New characters in the Jungle Books
The Jungle Book of 1967 was one of the last movies where Walt Disney personally intervened. He had the animation film’s storyline changed from what he considered a darker note to portraying the dilemma Mowgli faced, as he was torn between leaving the jungle and his own ‘natural’ habitat, the village. It made other innovations too, including a soundtrack featuring some memorable numbers and also an orangutan called King Louie, not a Kipling character, but who appeared in several later Disney spinoffs from The Jungle Book. King Louie became a character in his own right, helped by Disney’s noted animators, and also appeared in the game version Talespin and in the animated series Jungle Cubs that aired in 1996.
King Louie will also appear in the most recent Disney live animated version due for release in March this year. Strangely, he will appear as a gigantopithecus, a prehistoric creature that predated the apes, since the orangutan did not appear in either of the Jungle Books.
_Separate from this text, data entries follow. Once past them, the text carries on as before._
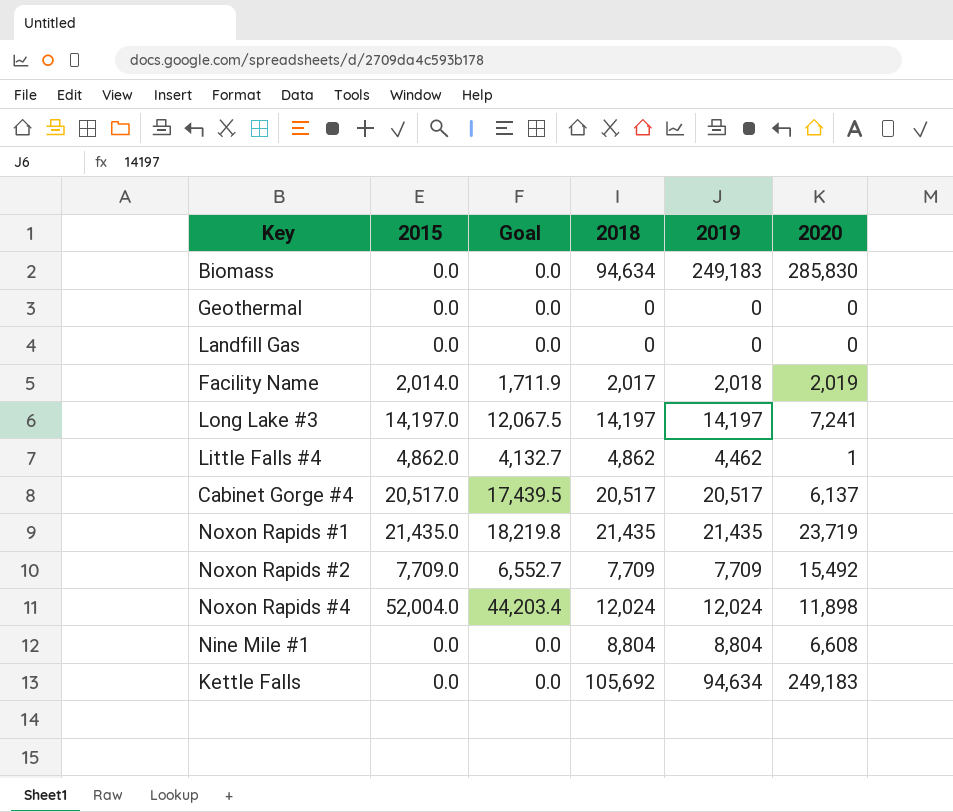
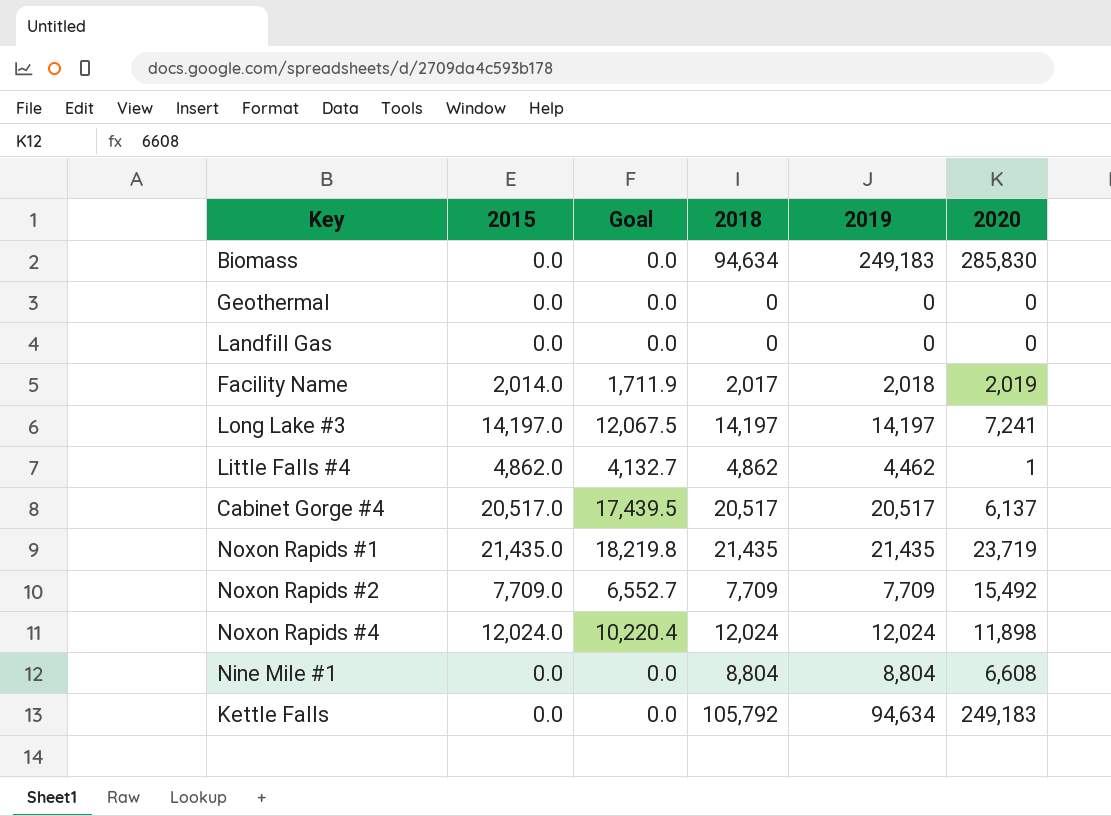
Noxon Rapids #4 | 2015: 52,004.0 -> 12,024.0
Noxon Rapids #4 | Goal: 44,203.4 -> 10,220.4
Kettle Falls | 2018: 105,692 -> 105,792

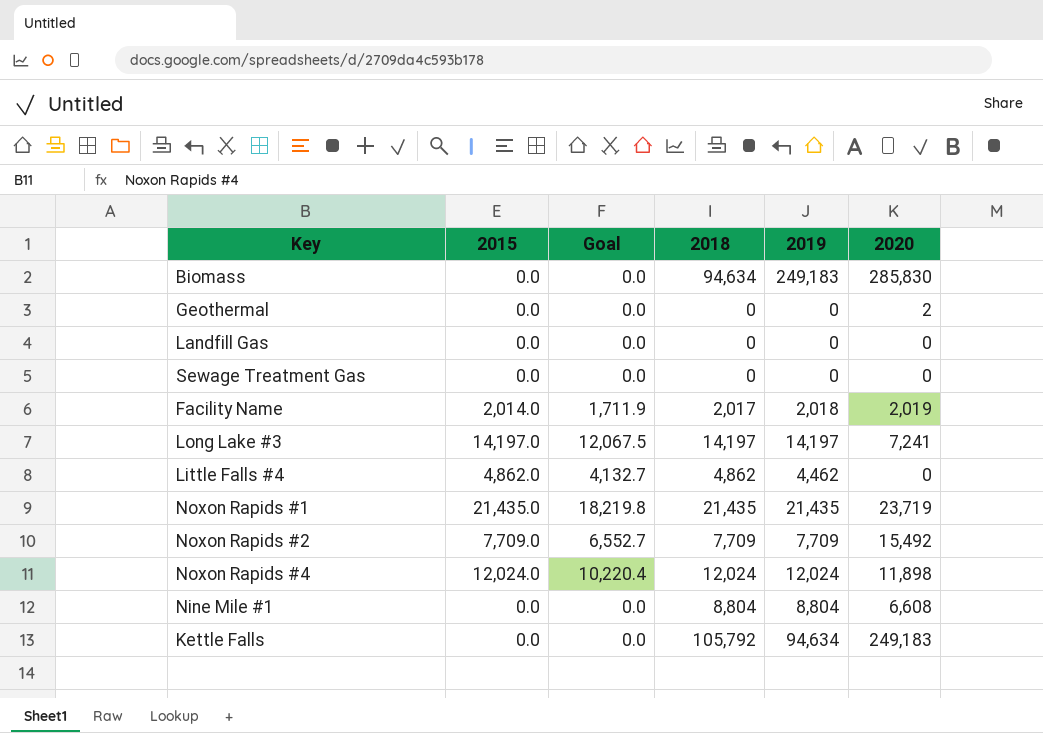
row Cabinet Gorge #4: 20,517.0 | 17,439.5 | 20,517 | 20,517 | 6,137 -> none
Geothermal | 2020: 0 -> 2
row Sewage Treatment Gas: none -> 0.0 | 0.0 | 0 | 0 | 0
Little Falls #4 | 2020: 1 -> 0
The 1967 version also featured four vultures, Dizzy, Buzzy, Flaps and Ziggy, modelled apparently on the Beatles. Later, in Disney’s version of The Second Jungle Book, the vultures were joined by another of their kind, Lucky, who became Shere Khan’s tormentor in many ways.
Around the same time, in 1967, there were 20-minute short animation versions made in Russian, Adventures of Mowgli, based on the Jungle Book stories, which were later consolidated into a film. It remains true to the book and also has Bagheera as a female panther.
The later versions of the Jungle Books have taken their own different turns though characters have remained unchanged. A different love angle featured in the 1994 Disney film version, where Mowgli meets his childhood friend, Katherine and is, in the end, reunited with her. In other ways, the film bears little resemblance to the book, where Mowgli must not just defend himself against unjust accusations of theft but fight to win back his childhood love.
The 1998 live action direct video version was called Mowgli’s Story in which he teams up with his wolf sister Little Raksha to take revenge on Shere Khan and also avenge his wolf mother Raksha’s death. Another version, The Second Jungle Book, Mowgli and Bhaloo, has a circus owner called Harrison who is determined to capture Mowgli and unwittingly takes the help of Buldeo, a hunter and also Mowgli’s estranged uncle, who intends Mowgli harm simply to acquire the family’s wealth for himself.
The 2016 live action version will again have an Indian origin actor, the 12-year-old Neel Sethi, in the lead role. It is a remake of the 1967 version. The Warner Bros version due in 2017, The Jungle Book: Origins, will star Rohan Chand and also will feature Frieda Pinto and Matthew Rhys as John Lockwood Kipling.
Other adaptations of the book (besides of course several television and animated series) include a Hungarian musical that already has more than a 1,000 shows and then a postmodern Swedish version, a play with apocalyptic connotations and set in a devastated and nearly deserted Stockholm.
As with other timeless tales, the Jungle Books, in their very adaptability, effortless reach across cultures and ability to speak of enduring values, remain enduring in fascinating ways.